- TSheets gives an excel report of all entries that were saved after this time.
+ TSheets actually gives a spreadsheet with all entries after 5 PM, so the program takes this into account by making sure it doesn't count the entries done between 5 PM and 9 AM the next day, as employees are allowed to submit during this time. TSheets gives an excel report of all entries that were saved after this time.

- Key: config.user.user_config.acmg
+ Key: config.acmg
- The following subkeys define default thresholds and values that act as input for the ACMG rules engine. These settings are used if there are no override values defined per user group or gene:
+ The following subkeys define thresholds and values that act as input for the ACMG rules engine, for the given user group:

+--

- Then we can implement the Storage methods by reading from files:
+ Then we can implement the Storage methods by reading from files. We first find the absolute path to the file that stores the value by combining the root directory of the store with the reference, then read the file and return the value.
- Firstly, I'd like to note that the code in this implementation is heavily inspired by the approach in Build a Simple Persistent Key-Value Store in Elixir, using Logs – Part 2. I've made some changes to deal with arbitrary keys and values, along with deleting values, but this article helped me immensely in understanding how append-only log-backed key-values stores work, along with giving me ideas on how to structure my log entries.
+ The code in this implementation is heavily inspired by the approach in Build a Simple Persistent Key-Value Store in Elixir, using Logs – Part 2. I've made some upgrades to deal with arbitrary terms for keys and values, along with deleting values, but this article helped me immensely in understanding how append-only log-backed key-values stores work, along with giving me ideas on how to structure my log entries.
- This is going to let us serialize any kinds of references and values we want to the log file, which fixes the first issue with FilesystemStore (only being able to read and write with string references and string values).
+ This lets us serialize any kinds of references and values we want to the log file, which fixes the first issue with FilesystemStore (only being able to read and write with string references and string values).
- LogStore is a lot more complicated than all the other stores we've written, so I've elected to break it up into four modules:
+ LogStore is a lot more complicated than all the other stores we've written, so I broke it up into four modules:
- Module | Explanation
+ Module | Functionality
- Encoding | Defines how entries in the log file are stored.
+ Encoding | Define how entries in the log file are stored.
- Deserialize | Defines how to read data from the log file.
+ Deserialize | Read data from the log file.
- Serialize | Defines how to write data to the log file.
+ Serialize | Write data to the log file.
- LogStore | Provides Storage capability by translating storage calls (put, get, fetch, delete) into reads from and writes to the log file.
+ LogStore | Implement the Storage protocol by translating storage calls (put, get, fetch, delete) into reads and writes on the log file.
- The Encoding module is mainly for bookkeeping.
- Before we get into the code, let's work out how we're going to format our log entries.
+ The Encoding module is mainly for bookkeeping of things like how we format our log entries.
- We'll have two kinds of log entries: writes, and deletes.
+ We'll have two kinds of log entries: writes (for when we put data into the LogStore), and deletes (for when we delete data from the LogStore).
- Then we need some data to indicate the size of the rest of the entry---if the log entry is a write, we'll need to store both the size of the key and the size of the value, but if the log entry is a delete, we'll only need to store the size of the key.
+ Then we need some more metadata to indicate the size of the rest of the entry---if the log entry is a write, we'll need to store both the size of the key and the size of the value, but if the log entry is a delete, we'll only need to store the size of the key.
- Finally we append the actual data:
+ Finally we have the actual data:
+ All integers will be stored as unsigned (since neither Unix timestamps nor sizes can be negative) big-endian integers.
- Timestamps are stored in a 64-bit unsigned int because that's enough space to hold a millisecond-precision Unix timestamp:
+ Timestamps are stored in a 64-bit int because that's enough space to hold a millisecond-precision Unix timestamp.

+--

**TASK REQUIREMENTS:** Write down again, exactly as given, only the lines above that fall from the line with "- Timestamps are" to the line with "millisecond-precision Unix timestamp.", inclusive.

**COMPLETED TASK:**
- Timestamps are stored in a 64-bit unsigned int because that's enough space to hold a millisecond-precision Unix timestamp:
+ Timestamps are stored in a 64-bit int because that's enough space to hold a millisecond-precision Unix timestamp.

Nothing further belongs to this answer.